Our processed world: From potato to potato chip, cowhide to seat cover, petroleum to plastic pen

Excerpts from the recent article, Manufacturing a Consumer Culture, buy Laura Cloer and Dan Cloer from the jouranl Vision
Reprinted with permission. Read the complete article here.
Over the past 100 years, scientific breakthroughs and technological innovations have radically changed the human experience. Today the world is awash in material goods and a higher standard of living for increasing numbers. We live longer, have access to increasingly sophisticated entertainment and modes of communication, and travel greater distances. In short, we are the greatest consumers in the history of life on earth. Yet we seem to be less happy and more anxious. Has our consumer culture become a curse rather than a cure?
We are surrounded by a manufactured world. Almost everything we touch or use in our homes, our garages, our offices is the by-product of an intense and complex industrial system: from potato to potato chip, cowhide to seat cover, petroleum to plastic pen.
Ours is a world of mass production. Clothes, furniture, toys, cars, food are produced in factories—large factories—somewhere. Because only a very few of us participate in the actual making of these everyday items, we tend to take their existence for granted; it is as if they magically appear on the shelves of our ubiquitous superstores. So, just as we tend not to think of the farmer or farm worker in the field who grows, picks and sorts our fresh foods (nor the immense integrated processing systems that synthesize our common packaged foods), so we are oblivious to the story line behind almost everything we use in our daily lives.

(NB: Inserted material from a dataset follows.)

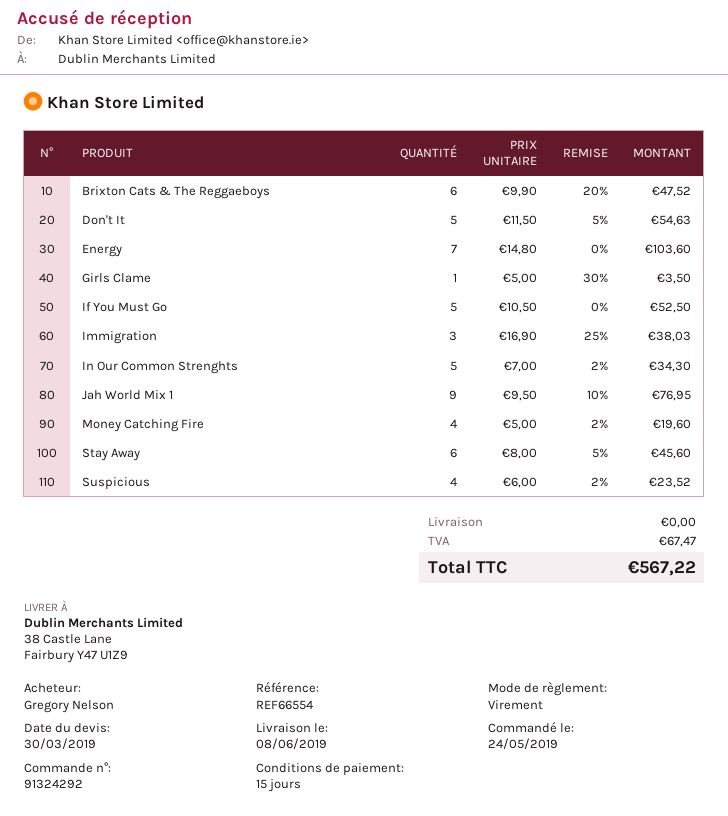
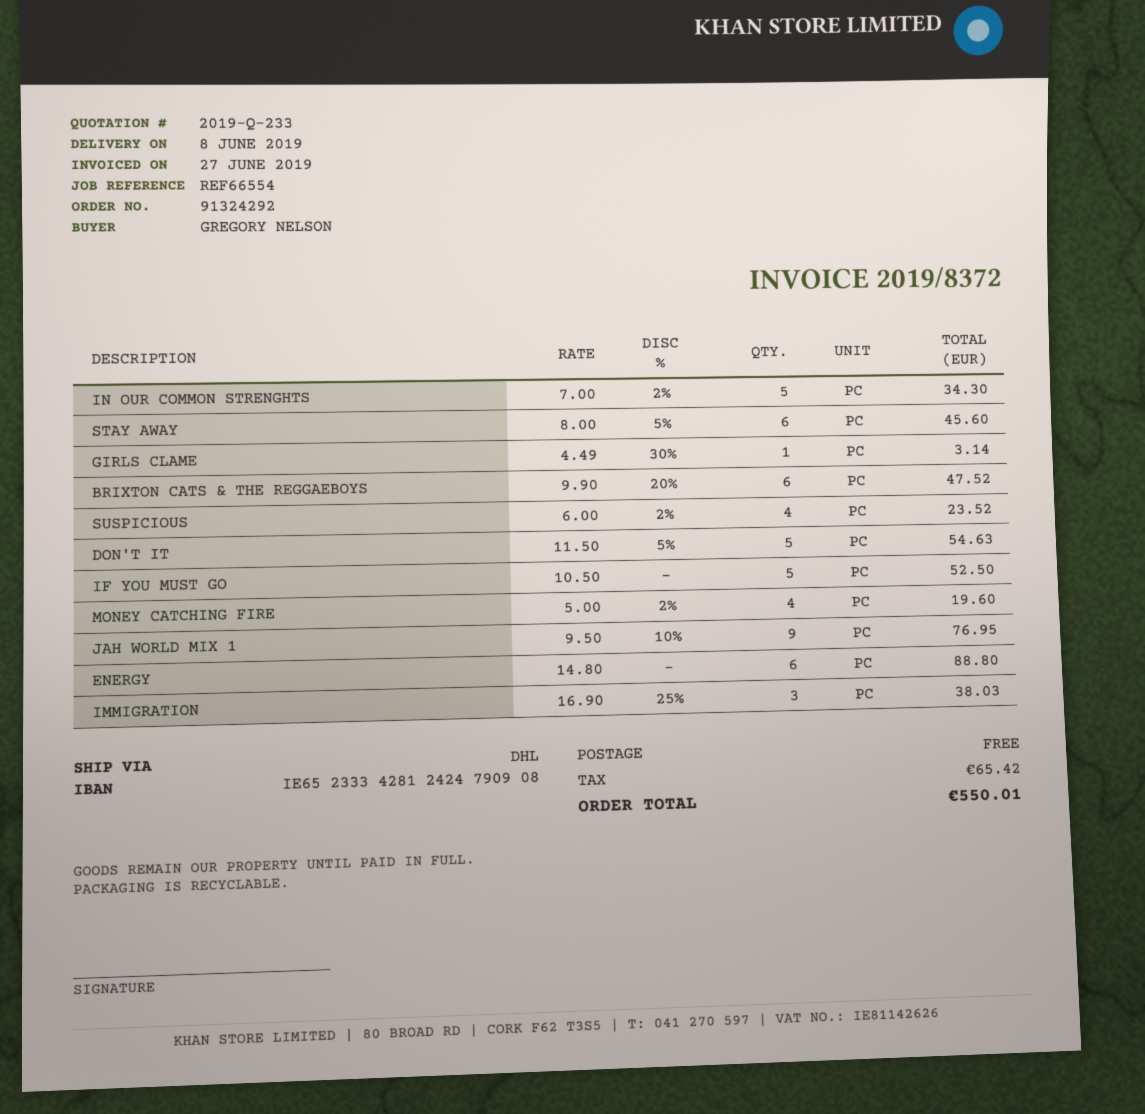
Energy: 7 x 14.80 = 103.60 -> 6 x 14.80 = 88.80
Girls Clame: 1 x 5.00 - 30% = 3.50 -> 1 x 4.49 - 30% = 3.14
tax: 67.47 -> 65.42
total: 567.22 -> 550.01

Do we need this story line? For several reasons, we do.
The Cost of Ignorance
The so-called good life of low-cost consumer textile and technological goods—the West’s status quo—comes at a cost paid by workers in other parts of the world. The tragically poor and exploited lives of Chinese chip makers and Indian and Bangladeshi seamstresses are gaining worldwide visibility. Recent news concerning the unsafe living and working conditions of great masses of people is likely merely the tip of the exploitation iceberg. Just as the Mexican drug lords have built their empires and fractured their nation on consumptive American demands for marijuana and narcotics, so the Chinese have destroyed much of their land, peasant peoples and urban health in making “Made in China” the current worldwide label for “cheap and easily replaced.”
Having a more intimate connection with the things we use has meaningful psychological benefits. There is a certain satisfaction in making something yourself; a life seems fuller in the producing rather than just the using. To build something is participatory in a way that simply consuming a product is not. No one needs to change his or her car’s oil anymore, yet some still do; and urban dwellers appreciate having a garden, even if its crop is only one tomato plant. It’s no wonder that in a desire to reconnect with what many see as a simpler, more organic time, the hand-made and do-it-yourself movement has experienced growing popularity. It is as if we desire to take on responsibility for something more than simply going and buying.
Be that as it may, history professor William Leach argues that the development of the modern consumer culture has played on another human desire entirely: to covet, or have an inordinate desire for things. Leach describes “the concept of the human being as an insatiable, desiring machine or as an animal governed by an infinity of desires”—a view that suggests there will always be demand if supply can be created. “This concept of humanity argues that what is most ‘human’ about people is their quest after the new, their willingness to violate boundaries, their hatred of the old and the habitual . . . and their need to incorporate ‘more and more’—goods, money, experience, everything” (Land of Desire).
Covetousness is a temptation to which we are all certainly prone. What we think about, we tend to do; and when we think about “not having” we tend to respond by creating a way to get (James 4:1–2). It is no small thing to recognize that the Ten Commandments warn against being overtaken by covetousness, because its consequences quickly spiral out of control (Exodus 20:17). But the profit motive and greed for an ever-increasing bottom line turn corporate gears, ensuring that this human weakness will be exploited.
“American consumer capitalism produced a culture almost violently hostile to the past and to tradition, a future-oriented culture of desire that confused the good life with goods,” Leach continues. “It was a culture that first appeared as an alternative culture—or as one moving largely against the grain of earlier traditions of republicanism and Christian virtue—and then unfolded to become the reigning culture of the United States.”